Rencontre avec le galeriste Massimo de Carlo : “Dans l’art comme les affaires, Paris a retrouvé sa fière allure.”
Pour la nouvelle copublication de Numéro art et Paris+ par Art Basel, rencontre avec le galeriste Massimo De Carlo, qui défend depuis plus de trente ans des artistes majeurs tels que Maurizio Cattelan, Rudolf Stingel et Yan Pei-Ming. L’Italien aujourd’hui âgé de 67 ans retrace sa carrière, de l’ouverture de sa première adresse à Milan en 1987 à son expansion à Paris et son nouvel espace londonien.
En collaboration avec Paris+ par Art Basel.

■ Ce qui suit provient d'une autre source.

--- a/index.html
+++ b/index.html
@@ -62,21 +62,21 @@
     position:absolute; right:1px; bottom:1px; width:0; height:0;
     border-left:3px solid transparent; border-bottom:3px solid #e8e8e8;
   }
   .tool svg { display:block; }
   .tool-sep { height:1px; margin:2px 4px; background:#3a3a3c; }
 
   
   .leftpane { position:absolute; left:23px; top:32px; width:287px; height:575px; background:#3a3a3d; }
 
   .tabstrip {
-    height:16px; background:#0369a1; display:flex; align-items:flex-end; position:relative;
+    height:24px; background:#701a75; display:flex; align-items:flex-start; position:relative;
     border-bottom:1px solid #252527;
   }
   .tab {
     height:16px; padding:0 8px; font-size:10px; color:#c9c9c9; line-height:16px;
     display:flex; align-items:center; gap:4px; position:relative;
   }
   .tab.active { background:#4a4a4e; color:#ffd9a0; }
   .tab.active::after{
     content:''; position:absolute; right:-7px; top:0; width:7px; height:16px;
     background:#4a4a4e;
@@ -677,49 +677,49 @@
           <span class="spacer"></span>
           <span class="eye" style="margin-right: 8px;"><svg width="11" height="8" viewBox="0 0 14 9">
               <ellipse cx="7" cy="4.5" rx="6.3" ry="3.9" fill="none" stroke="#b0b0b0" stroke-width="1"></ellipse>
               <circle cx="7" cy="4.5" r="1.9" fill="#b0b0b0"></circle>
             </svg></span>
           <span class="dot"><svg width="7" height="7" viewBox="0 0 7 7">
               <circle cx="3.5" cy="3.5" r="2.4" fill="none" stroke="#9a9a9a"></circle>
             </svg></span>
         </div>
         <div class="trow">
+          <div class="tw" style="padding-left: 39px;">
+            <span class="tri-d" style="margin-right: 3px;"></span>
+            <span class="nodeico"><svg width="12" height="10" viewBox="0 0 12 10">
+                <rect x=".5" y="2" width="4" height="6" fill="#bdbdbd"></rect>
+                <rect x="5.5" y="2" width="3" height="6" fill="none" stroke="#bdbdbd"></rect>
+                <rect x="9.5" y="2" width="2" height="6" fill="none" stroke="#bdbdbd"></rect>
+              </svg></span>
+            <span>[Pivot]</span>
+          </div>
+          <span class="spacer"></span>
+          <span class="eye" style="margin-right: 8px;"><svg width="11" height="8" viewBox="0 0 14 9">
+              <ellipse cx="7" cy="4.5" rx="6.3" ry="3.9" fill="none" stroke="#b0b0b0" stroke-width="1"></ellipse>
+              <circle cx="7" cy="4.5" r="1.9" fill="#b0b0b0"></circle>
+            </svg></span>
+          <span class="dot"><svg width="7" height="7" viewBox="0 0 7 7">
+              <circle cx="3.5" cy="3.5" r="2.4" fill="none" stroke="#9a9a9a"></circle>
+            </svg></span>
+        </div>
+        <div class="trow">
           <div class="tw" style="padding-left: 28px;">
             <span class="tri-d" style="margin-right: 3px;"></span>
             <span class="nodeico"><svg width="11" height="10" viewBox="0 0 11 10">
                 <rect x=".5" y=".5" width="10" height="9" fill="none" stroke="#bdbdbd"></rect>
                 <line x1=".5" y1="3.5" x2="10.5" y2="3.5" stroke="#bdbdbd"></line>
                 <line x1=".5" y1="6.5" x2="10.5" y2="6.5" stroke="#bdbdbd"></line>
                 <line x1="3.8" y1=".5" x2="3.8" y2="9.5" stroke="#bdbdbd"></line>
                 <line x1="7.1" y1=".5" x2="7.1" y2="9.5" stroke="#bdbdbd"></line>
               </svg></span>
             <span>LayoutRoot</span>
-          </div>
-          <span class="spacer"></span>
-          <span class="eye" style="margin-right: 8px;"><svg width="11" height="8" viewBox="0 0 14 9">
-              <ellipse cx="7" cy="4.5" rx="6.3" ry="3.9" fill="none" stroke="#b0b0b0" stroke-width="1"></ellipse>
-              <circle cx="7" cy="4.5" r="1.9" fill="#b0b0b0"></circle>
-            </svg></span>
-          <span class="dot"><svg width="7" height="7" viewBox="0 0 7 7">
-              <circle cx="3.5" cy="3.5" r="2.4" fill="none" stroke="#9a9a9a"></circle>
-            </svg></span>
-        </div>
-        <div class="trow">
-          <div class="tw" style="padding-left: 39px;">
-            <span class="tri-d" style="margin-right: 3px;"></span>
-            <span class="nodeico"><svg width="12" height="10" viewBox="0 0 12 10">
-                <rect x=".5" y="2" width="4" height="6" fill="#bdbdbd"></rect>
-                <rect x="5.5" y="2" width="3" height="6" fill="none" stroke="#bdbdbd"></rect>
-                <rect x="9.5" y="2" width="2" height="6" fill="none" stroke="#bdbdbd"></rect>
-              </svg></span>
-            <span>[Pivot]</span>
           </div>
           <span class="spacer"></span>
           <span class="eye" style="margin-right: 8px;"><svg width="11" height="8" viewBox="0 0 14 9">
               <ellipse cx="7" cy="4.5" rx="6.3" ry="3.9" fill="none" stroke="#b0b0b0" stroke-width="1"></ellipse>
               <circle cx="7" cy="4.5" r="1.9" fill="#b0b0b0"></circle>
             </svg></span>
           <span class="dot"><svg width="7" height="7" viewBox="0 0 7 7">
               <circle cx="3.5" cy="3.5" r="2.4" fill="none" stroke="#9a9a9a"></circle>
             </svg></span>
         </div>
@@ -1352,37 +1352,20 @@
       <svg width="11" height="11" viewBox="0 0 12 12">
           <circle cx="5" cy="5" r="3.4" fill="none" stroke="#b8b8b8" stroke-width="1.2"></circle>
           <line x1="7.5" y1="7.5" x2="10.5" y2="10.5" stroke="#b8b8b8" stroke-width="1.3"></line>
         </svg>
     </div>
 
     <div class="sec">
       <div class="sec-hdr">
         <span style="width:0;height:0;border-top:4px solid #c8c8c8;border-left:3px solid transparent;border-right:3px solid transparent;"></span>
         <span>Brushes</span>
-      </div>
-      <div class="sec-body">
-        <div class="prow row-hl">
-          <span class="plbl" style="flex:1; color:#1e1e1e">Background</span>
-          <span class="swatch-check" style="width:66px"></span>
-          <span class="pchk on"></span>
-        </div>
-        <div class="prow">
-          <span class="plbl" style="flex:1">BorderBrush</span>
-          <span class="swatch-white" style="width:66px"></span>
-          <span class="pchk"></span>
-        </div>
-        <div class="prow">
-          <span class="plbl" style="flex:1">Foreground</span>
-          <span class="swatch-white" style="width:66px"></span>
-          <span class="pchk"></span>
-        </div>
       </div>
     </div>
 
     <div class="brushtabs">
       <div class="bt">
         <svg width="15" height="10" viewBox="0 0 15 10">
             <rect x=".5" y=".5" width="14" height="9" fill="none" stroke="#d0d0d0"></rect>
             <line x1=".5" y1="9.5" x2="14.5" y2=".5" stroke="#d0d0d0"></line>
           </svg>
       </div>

Aujourd’hui installé à Milan, Londres, Hong Kong, Paris et Beijing, le galeriste Massimo De Carlo s’était, dans sa jeunesse, promis à un tout autre destin. “Quand j’ai commencé à travailler, à la fin des années 1970, je ne m’intéressais qu’à la musique et au cinéma”, se souvient-il. L’art était le dernier de mes soucis.” Il est alors organisateur de concerts, “pour une structure à but non lucratif liée à l’université de Padoue, la ville où j’ai grandi”. Sa première découverte dans le monde de l’art, il la doit au Centre Pompidou, à Paris, qu’il arpente dès son ouverture en 1977. “N’exagérons pas, cela n’a pas été une révélation, mais j’ai définitivement été intrigué. Ma curiosité s’est mise en branle.” L’année suivante, la musique le conduit à New York. “J’ai pu voir Guernica au MoMA, avant qu’il ne reparte en Espagne. Très impressionné, je suis revenu en Europe avec ces images très vivaces.” Salvador Dalí, Gustav Klimt, Francis Bacon, voilà, à l’époque, ses peintres de prédilection.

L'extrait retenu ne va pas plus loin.